Task statement:
Leave the pictures aside and give back every entry below word for word.

────────────────

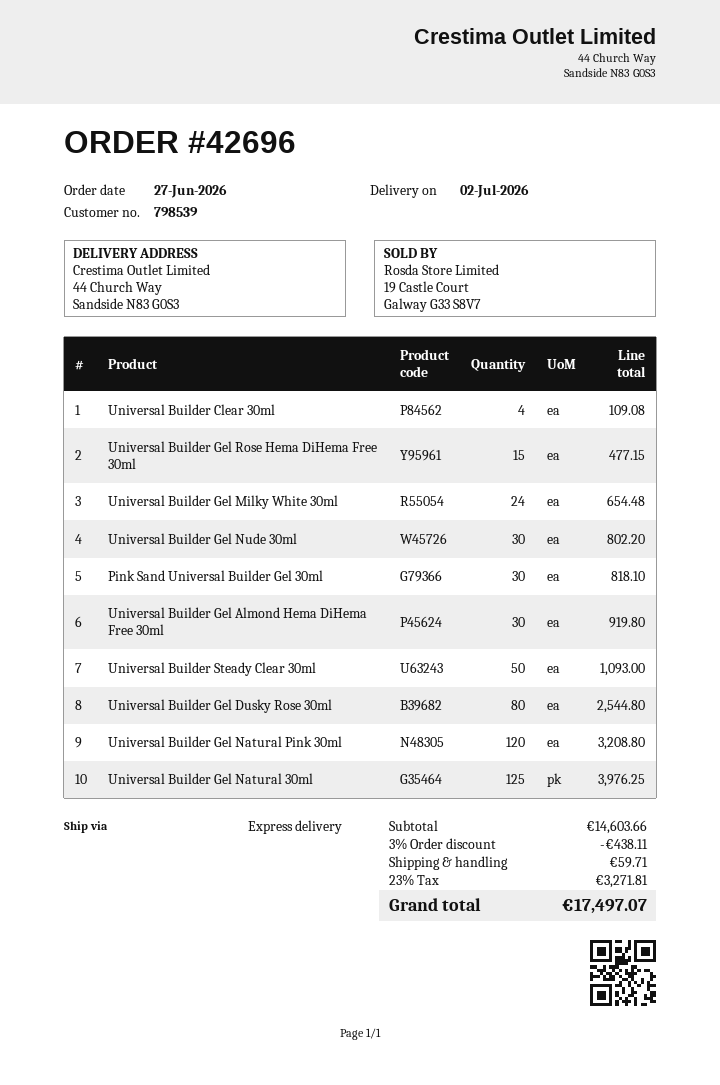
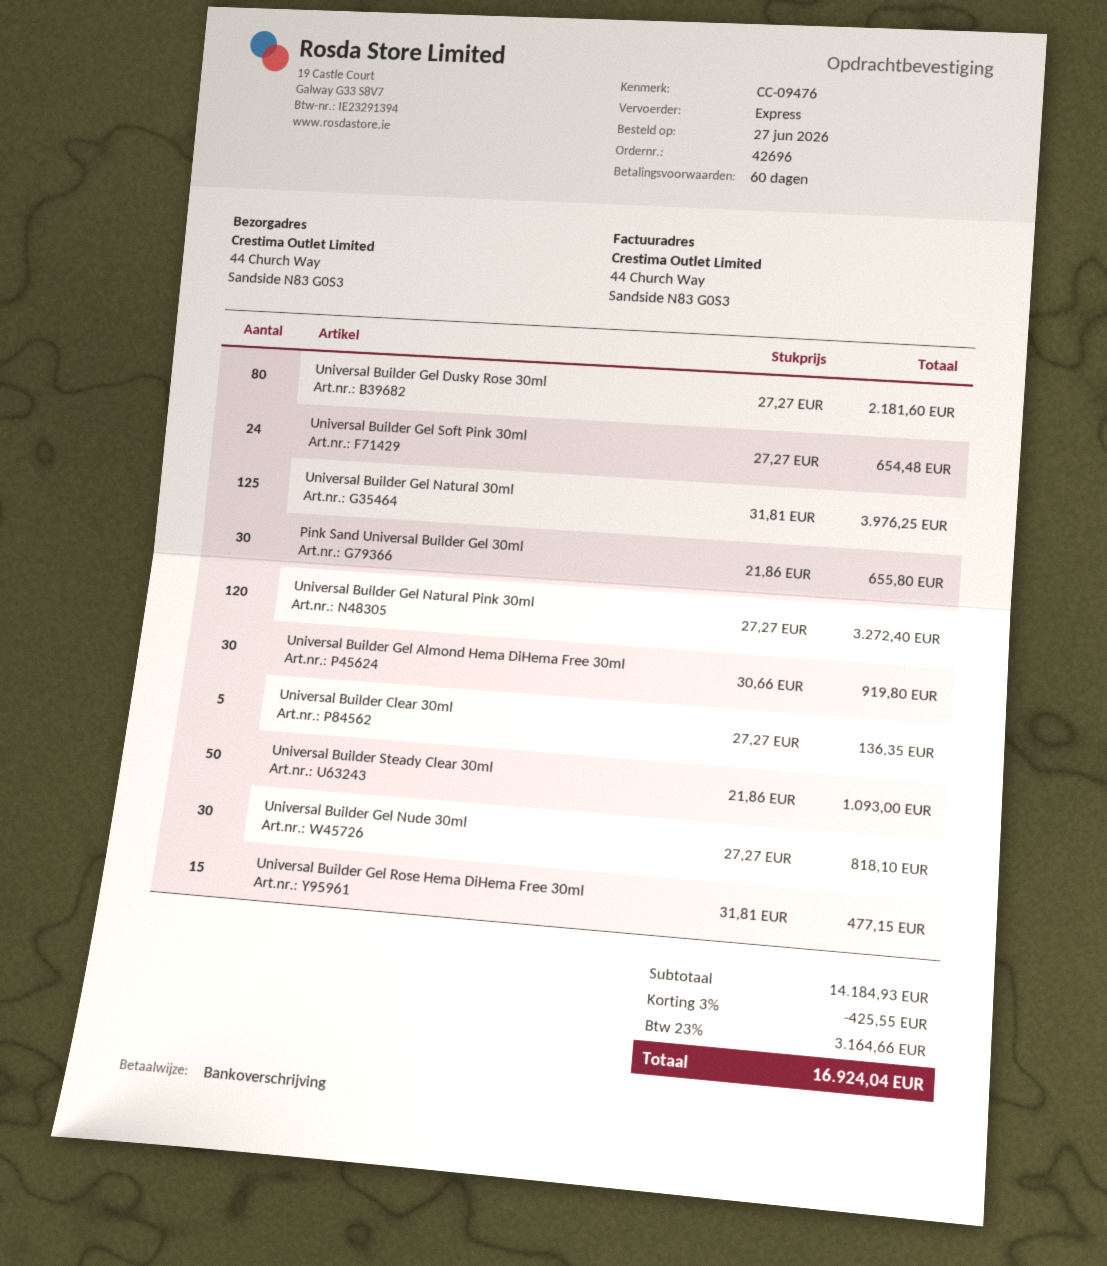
Universal Builder Clear 30ml: 4 for 109.08 -> 5 for 136.35
Universal Builder Gel Milky White 30ml: 24 for 654.48 -> none
Universal Builder Gel Nude 30ml: 30 for 802.20 -> 30 for 818.10
Pink Sand Universal Builder Gel 30ml: 30 for 818.10 -> 30 for 655.80
Universal Builder Gel Dusky Rose 30ml: 80 for 2544.80 -> 80 for 2181.60
Universal Builder Gel Natural Pink 30ml: 120 for 3208.80 -> 120 for 3272.40
Universal Builder Gel Soft Pink 30ml: none -> 24 for 654.48
subtotal: 14603.66 -> 14184.93
discount: 3% = 438.11 -> 3% = 425.55
shipping: 59.71 -> none
tax: 23% = 3271.81 -> 23% = 3164.66
total: 17497.07 -> 16924.04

────────────────

Answer to the problem:
Universal Builder Clear 30ml: 4 for 109.08 -> 5 for 136.35
Universal Builder Gel Milky White 30ml: 24 for 654.48 -> none
Universal Builder Gel Nude 30ml: 30 for 802.20 -> 30 for 818.10
Pink Sand Universal Builder Gel 30ml: 30 for 818.10 -> 30 for 655.80
Universal Builder Gel Dusky Rose 30ml: 80 for 2544.80 -> 80 for 2181.60
Universal Builder Gel Natural Pink 30ml: 120 for 3208.80 -> 120 for 3272.40
Universal Builder Gel Soft Pink 30ml: none -> 24 for 654.48
subtotal: 14603.66 -> 14184.93
discount: 3% = 438.11 -> 3% = 425.55
shipping: 59.71 -> none
tax: 23% = 3271.81 -> 23% = 3164.66
total: 17497.07 -> 16924.04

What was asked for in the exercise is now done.